Current modifications to the forest ecosystem are likely to result in the spread of infections if vectors and reservoirs find better ecological conditions. This mechanism may explain the large epidemics of Oropouche fever virus in the Brazilian Amazon from 1960 to 1990, as well as in other Latin American countries, especially Peru and Panama (Pinheiro et al. 1998; Watts et al. 1998; Saeed et al. 2000). Alternatively, if the ecological changes are detrimental to the nonhuman carriers of the virus, they will probably disappear due to the absence of the basic elements necessary for their survival. This could explain the absence of many previously identified virus species that are no longer found despite continued surveillance (Vasconcelos et al. 2001a).

Deforestation for agricultural expansion has been the most important factor associated with the spread of yellow fever in Africa and its reemergence in Brazil (in the state of Goiás), although climatic extremes are also important, for instance Brazil in 2000 (Vasconcelos et al. 2001b). Yellow fever is maintained by a sylvatic cycle between primates and mosquitoes in the forest. Evidence from epidemics in Côte d’Ivoire (1982), Burkina Faso (1983), Nigeria (1986 and 1987), and Mali (1987) and other, long-term, studies have established a clear link between deforestation and yellow fever’s increasing area of endemicity (Cordellier 1991). However, it should be noted that yellow fever epidemics occur in urban and dry savanna areas as well and can be transmitted by different mosquito species more adapted to these environments.

14.2.1.4 Habitat Change and Infectious Diseases in Urban Systems

Uncontrolled urbanization has many adverse human health consequences, primarily due to health infrastructure problems and overcrowded, unsanitary conditions. This section focuses on infectious diseases linked to urbanization.

14.2.1.4.1 Lymphatic filariasis

Lymphatic filariasis is one of the most prevalent tropical diseases, with some 120 million people infected, primarily in India and Africa, where there has been no decline in the incidence of the disease for the past decade. The disease is reported to be responsible for 5 million DALYs lost annually, ranking third after malaria and tuberculosis (WHO/TDR 2002).
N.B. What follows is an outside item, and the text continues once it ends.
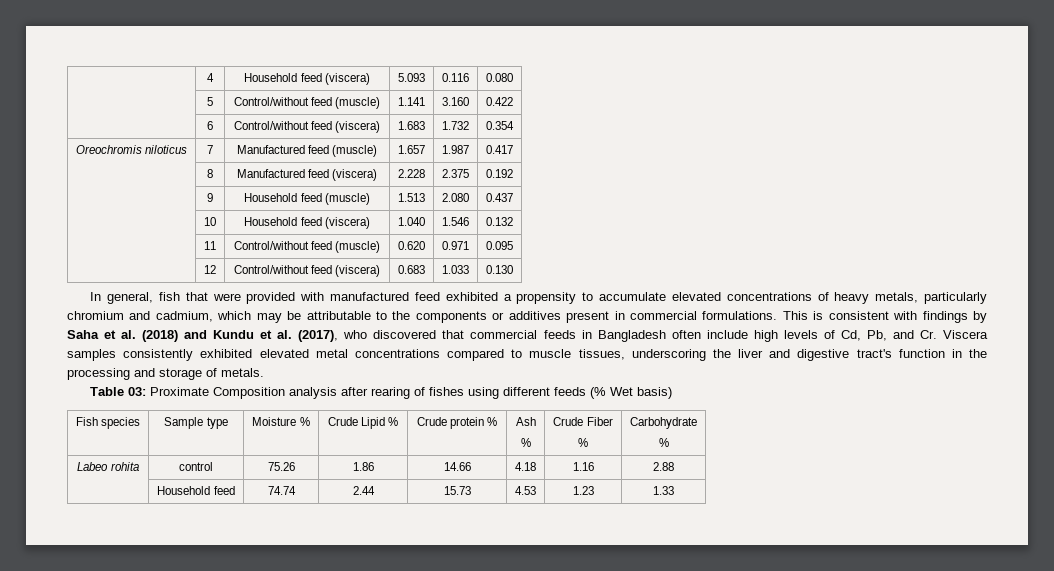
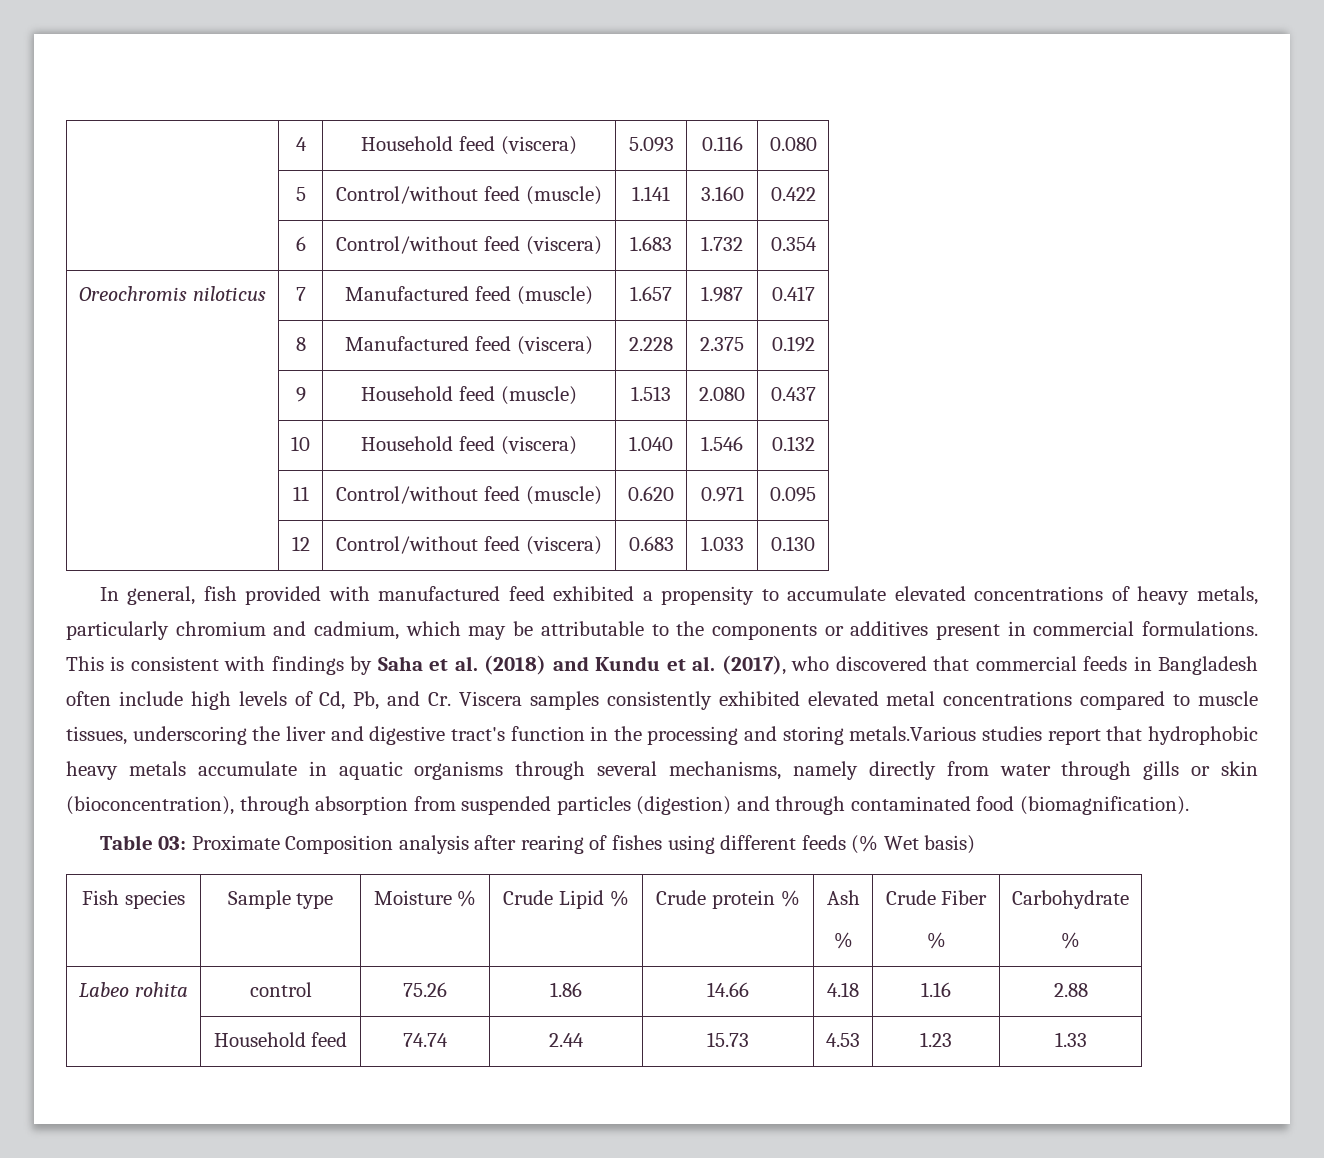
- In general, fish that were provided with manufactured feed exhibited a propensity to accumulate elevated concentrations of heavy metals, particularly chromium and cadmium, which may be attributable to the components or additives present in commercial formulations.
+ In general, fish provided with manufactured feed exhibited a propensity to accumulate elevated concentrations of heavy metals, particularly chromium and cadmium, which may be attributable to the components or additives present in commercial formulations.
- This is consistent with findings by Saha et al. (2018) and Kundu et al. (2017), who discovered that commercial feeds in Bangladesh often include high levels of Cd, Pb, and Cr. Viscera samples consistently exhibited elevated metal concentrations compared to muscle tissues, underscoring the liver and digestive tract's function in the processing and storage of metals.
+ This is consistent with findings by Saha et al. (2018) and Kundu et al. (2017), who discovered that commercial feeds in Bangladesh often include high levels of Cd, Pb, and Cr. Viscera samples consistently exhibited elevated metal concentrations compared to muscle tissues, underscoring the liver and digestive tract's function in the processing and storing metals.Various studies report that hydrophobic heavy metals accumulate in aquatic organisms through several mechanisms, namely directly from water through gills or skin (bioconcentration), through absorption from suspended particles (digestion) and through contaminated food (biomagnification).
Distribution and transmission of the lymphatic filariasis are closely associated with socioeconomic and behavioral factors in endemic populations. In Southeast Asia, urban Bancroftian filariasis Wuchereria bancrofti infection, a filarial nematode, is related to poor urban sanitation, which leads to intense breeding of C. quiquefasciatus, its principal mosquito vector (Mak 1987). In Sri Lanka, C. quinquefasciatus was not originally present in a forested environment, but rapidly invaded as soon as forest clearing began and settlement expanded (Asmerasinghe in press). In urban East Africa, filariasis is also transmitted by C. quinquefasciatus, but in rural areas across tropical Africa it is spread by the same anopheline mosquito species that transmit malaria (Manga 2002).

14.2.1.4.2 Dengue fever

In terms of morbidity and mortality, dengue fever—caused by a virus that has four serotypes or genetic variants—is the most important human viral disease carried by mosquitoes. It is caused by a flavivirus and is endemic in about 100 countries and found in all continents except Europe (WHO/TDR 2004). Around 80 million cases are reported every year, of which 550,000 people need hospital treatment and about 20,000 die. Although dengue is primarily a tropical disease, it has become a great concern in countries with temperate climates because of an increased number of imported cases, resulting from increased air travel and the introduction of Aedes albopictus, an exotic vector adapted to a cold climate (Kuno 1994).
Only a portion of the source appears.